Заметив, как окаменело лицо Манеллы, он примирительным тоном добавил:
— Вы же понимаете, что я должен произвести впечатление на будущую невесту, показав ей фамильное гнездо графов Эйвонсдейлов!
Дядя Герберт пробыл в Лондоне долго. У Манеллы даже забрезжила надежда, что ее взбалмошный опекун отказался от своей нелепой затеи и все может остаться по-прежнему.
С другой стороны, Герберт, возможно, обнаружил, что найти богатую невесту при его сомнительных достоинствах труднее, нежели он рассчитывал.
И вдруг вчера, без предупреждения, будто снег на голову, граф Герберт приехал.
Лишь только он объявился в сельском особняке, Манелле захотелось стать маленькой и незаметной и спрятаться подальше от своего «благодетеля», которого она ни капли не любила и искренне презирала.

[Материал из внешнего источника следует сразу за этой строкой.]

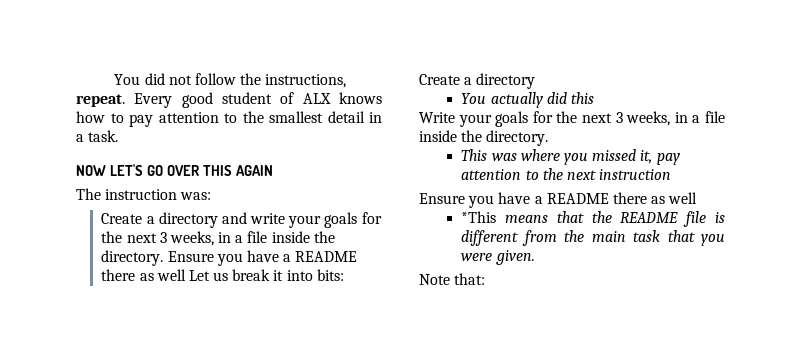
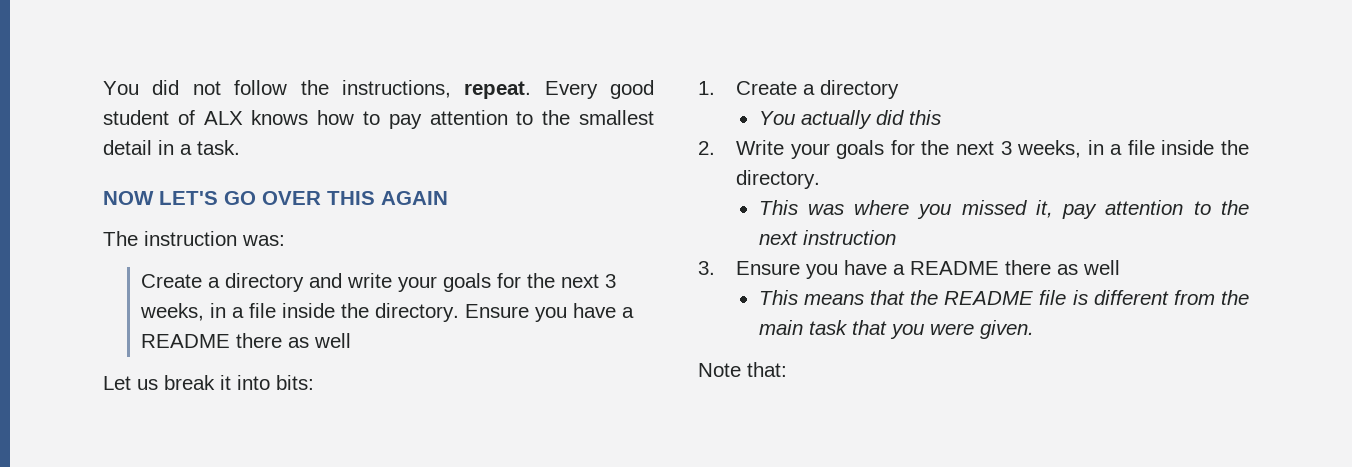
- Create a directory and write your goals for the next 3 weeks, in a file inside the directory. Ensure you have a README there as well Let us break it into bits:
- Create a directory
+ Create a directory and write your goals for the next 3 weeks, in a file inside the directory. Ensure you have a README there as well
+ Let us break it into bits:
+ 1. Create a directory
- Write your goals for the next 3 weeks, in a file inside the directory.
+ 2. Write your goals for the next 3 weeks, in a file inside the directory.
  This was where you missed it, pay attention to the next instruction
- Ensure you have a README there as well
- *This means that the README file is different from the main task that you were given.
+ 3. Ensure you have a README there as well
+ This means that the README file is different from the main task that you were given.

Девушка привыкла считать Герберта, как мысленно называла его по примеру отца, ничтожным и отталкивающим. Эти качества были тем более заметны, поскольку у нее перед глазами был пример отца.
Едва поздоровавшись с ненавистным опекуном, Манелла заметила, что тот одет необыкновенно дорого и модно. Он прибыл в новеньком фаэтоне, запряженном парой отменных, прекрасно подобранных лошадей. По-видимому, ему все-таки удалось заполучить в невесты какую-нибудь особу с богатым приданым.
Для всех обитателей дома это было бы облегчением, ведь, поправив свое состояние, Герберт Эйвонсдейл забыл бы об их существовании и едва ли стал бы часто наведываться в сельский особняк.
Известие, сообщенное столичным гостем — вопреки здравому смыслу Манелла все никак не могла признать в нем хозяина, — будто пушечным залпом развеяло остатки ее спокойствия.